1986? Isn’t this stuff completely dated? I hear you ask
Not at all. The underlying concepts and principles are just as valid today as they were then. In fact, this material is recommended and appears on top-10 Computer Science resource lists time and time again. This is what I like about it so far:
- It uses LISP. I like LISP because itś based on the beautiful and elegant lambda calculus, because it may be the most powerful programming language in existence (read Paul Graham‘s the Blub paradox for a wonderfully lucid elaboration on this point), and because it has simple syntax. I’m actually using the LISP-based Racket.
- It emphasizes abstraction. Functional, Data Types, anything you find yourself repeatedly typing in, Meta linguistic
- It empathizes practicality and is not dogmatic. Abelson quote from a lecture “anyone who prescribes that [formal design process] has never actually built a large system”

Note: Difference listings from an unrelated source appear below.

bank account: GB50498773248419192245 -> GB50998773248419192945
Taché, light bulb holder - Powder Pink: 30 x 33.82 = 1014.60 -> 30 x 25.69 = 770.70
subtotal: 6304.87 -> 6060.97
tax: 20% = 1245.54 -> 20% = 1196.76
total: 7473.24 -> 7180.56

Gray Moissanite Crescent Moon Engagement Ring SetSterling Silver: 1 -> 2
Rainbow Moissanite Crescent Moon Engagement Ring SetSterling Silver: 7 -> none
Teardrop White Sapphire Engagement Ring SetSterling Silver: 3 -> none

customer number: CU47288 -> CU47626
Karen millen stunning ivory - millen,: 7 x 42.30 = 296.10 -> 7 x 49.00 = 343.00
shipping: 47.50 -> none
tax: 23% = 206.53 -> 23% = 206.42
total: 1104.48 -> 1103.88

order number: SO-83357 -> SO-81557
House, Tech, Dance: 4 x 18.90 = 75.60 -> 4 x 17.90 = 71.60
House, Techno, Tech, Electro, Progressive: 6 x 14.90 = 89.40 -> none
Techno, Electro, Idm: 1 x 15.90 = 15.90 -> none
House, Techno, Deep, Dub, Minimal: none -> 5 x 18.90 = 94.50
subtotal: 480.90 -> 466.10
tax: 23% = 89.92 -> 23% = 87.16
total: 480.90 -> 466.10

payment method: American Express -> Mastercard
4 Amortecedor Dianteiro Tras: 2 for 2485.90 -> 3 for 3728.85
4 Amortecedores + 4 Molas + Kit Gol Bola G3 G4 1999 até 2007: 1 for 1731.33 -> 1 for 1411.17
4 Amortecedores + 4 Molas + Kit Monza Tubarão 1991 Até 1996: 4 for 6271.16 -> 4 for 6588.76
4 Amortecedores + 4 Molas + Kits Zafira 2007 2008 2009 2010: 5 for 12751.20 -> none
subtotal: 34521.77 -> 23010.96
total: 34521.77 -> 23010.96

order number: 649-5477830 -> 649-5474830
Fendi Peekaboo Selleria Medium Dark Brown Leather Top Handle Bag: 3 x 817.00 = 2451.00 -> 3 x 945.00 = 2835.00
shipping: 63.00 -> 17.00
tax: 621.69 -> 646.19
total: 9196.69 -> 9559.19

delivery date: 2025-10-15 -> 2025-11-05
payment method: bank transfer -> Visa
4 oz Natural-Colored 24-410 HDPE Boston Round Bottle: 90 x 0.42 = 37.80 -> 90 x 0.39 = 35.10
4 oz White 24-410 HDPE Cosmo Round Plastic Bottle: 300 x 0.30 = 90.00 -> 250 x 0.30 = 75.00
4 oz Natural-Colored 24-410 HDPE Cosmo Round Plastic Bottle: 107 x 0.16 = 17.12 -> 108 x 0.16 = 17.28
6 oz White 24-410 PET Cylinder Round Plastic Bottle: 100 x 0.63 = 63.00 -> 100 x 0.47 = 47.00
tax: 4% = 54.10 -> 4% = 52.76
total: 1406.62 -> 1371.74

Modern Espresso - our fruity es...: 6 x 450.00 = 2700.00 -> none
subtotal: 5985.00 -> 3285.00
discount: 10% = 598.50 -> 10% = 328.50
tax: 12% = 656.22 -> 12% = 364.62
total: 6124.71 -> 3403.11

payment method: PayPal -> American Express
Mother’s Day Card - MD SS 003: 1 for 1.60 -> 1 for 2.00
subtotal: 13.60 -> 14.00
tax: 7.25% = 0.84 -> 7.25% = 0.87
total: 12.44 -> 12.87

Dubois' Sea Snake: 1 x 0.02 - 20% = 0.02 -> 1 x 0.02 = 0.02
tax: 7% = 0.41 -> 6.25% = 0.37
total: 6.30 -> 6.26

- It emphasizes code modularity, separation of duties, maintainability
- It uses Wishful Thinking as a powerful design method
- It encourages you to step back and look at the big picture
- It is well written and well supported by the additional material (the lecture notes by themselves are pretty good already)
I’m about halfway now and have already learned so much useful and interesting stuff.
Extremely interesting topics so far are:
- data-directed programming, and logically following from that:
- a complete implementation of OOP using just lambdas (with message passing)
- the pros and cons of introducing assignment (in my past experience assignment was always the key mechanic, not even being discussed)
- How to write a language to solve a problem “LISP is not a very good language to solve problems, but it’s a great language to write languages to solve problems”
- The abstraction can be tough. Generally, this is a hard course
- No immediate use for LISP in the workplace. However, the general concepts should be easily transferable to other platforms
All in all, even though I’m only halfway now, I can really recommend this study material to any serious student of Computer Science.